Béatrice. — Oui, je lui ai dit des choses que j’avais sur le cœur depuis quatre ans… Votre frère est un bourreau, Marie-Louis.

Marie-Louis. — Oh ! Béatrice, mon frère est un honnête homme !

Béatrice. — Les bourreaux sont d’honnêtes gens.

Marie-Louis. — Je sais que vous êtes très malheureuse.

Béatrice. — Trop… Aussi, je suis décidée à partir.

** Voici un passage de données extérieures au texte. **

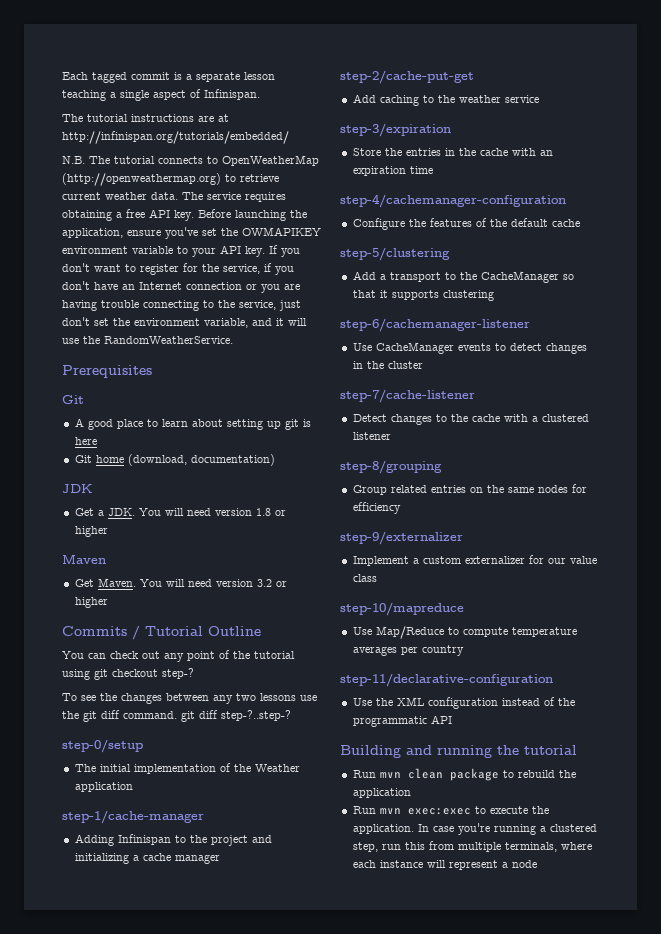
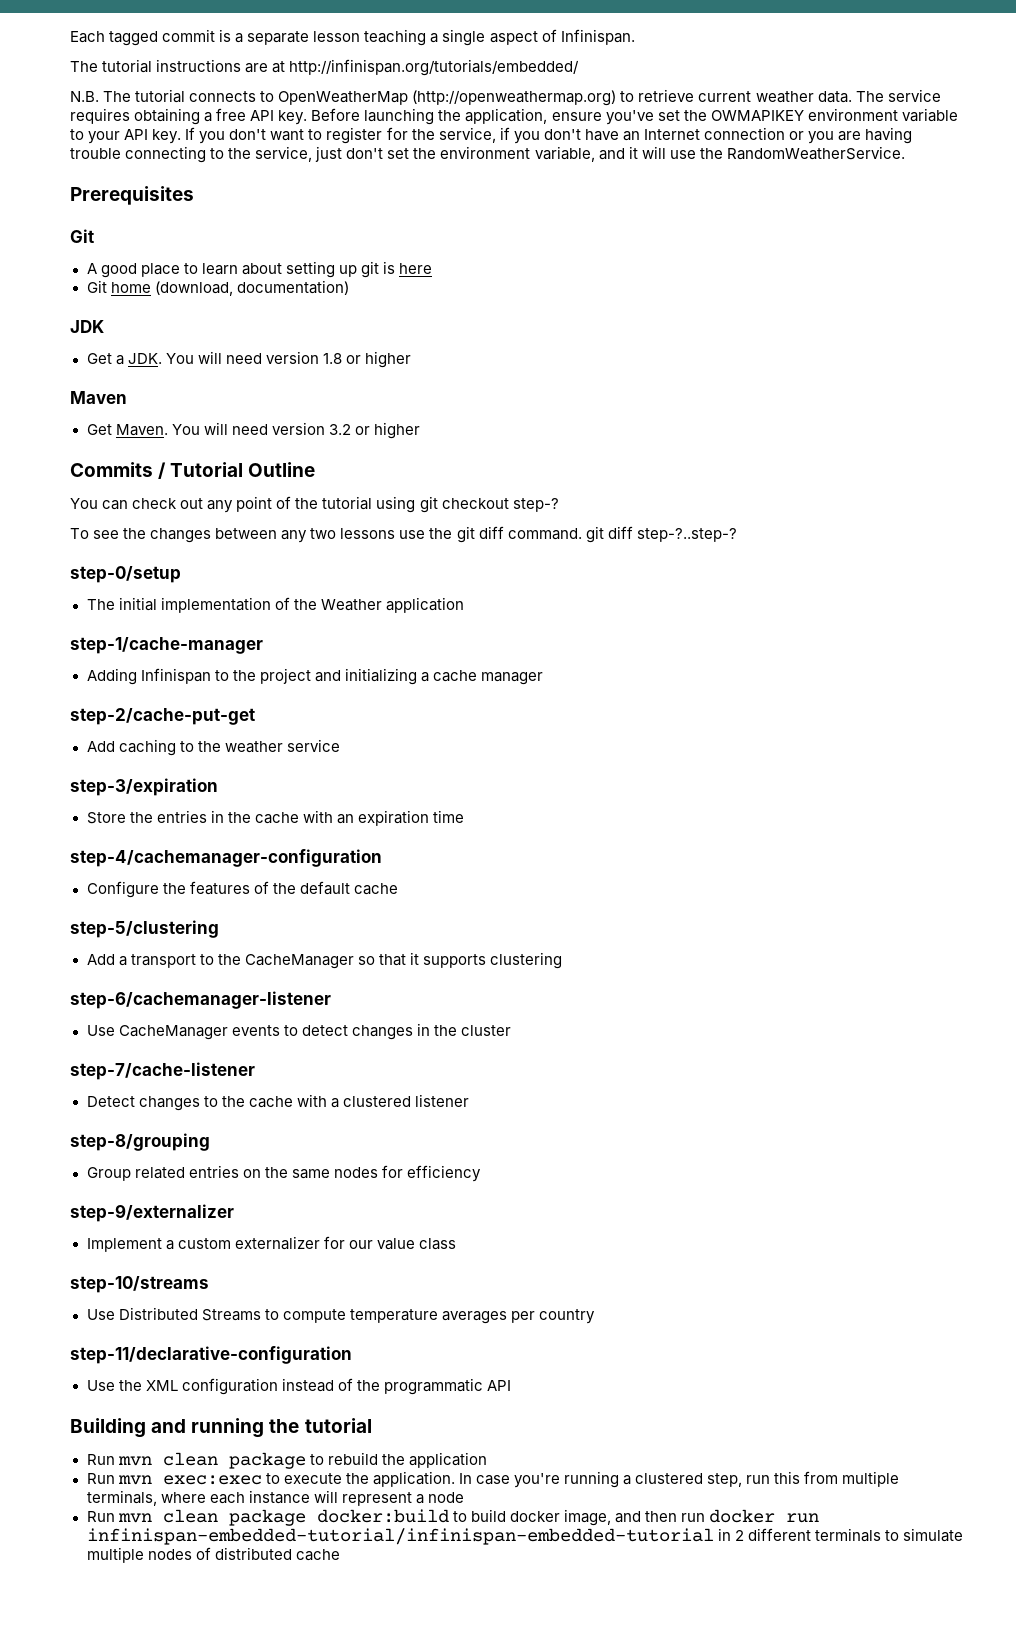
[340,602,464,616] [352,626,444,639] step-10/mapreduce // Use Map/Reduce -> [70,1276,209,1293] [86,1307,261,1321] step-10/streams // Use Distributed Streams
(537, 864) none -> [86,1509,819,1526] [86,1528,963,1545] [86,1547,340,1563] // Run mvn clean package docker:build to build docker image, and then run docker run infinispan-embedded-tutorial/infinispan-embedded-tutorial in 2 different terminals to simulate multiple nodes of distributed cache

C’est ce que je voulais vous dire Marie-Louis.

Marie-Louis, très ému. — Vous allez nous quitter !… Ça n’est pas possible… Je ne vous verrai plus !…

Béatrice. — Pourquoi rester plus longtemps !… personne ne m’aime ici !…

Marie-Louis, douloureux. — Personne ne vous aime… (Se ressaisissant.) … et votre enfant ?

Béatrice. — Ah ! le petit juge que j’ai mis au monde !

Marie-Louis. — Vous ne pouvez pas le quitter ?

Béatrice, amère. — C’est lui qui me quitte !… Non, non, personne ne peut plus me retenir !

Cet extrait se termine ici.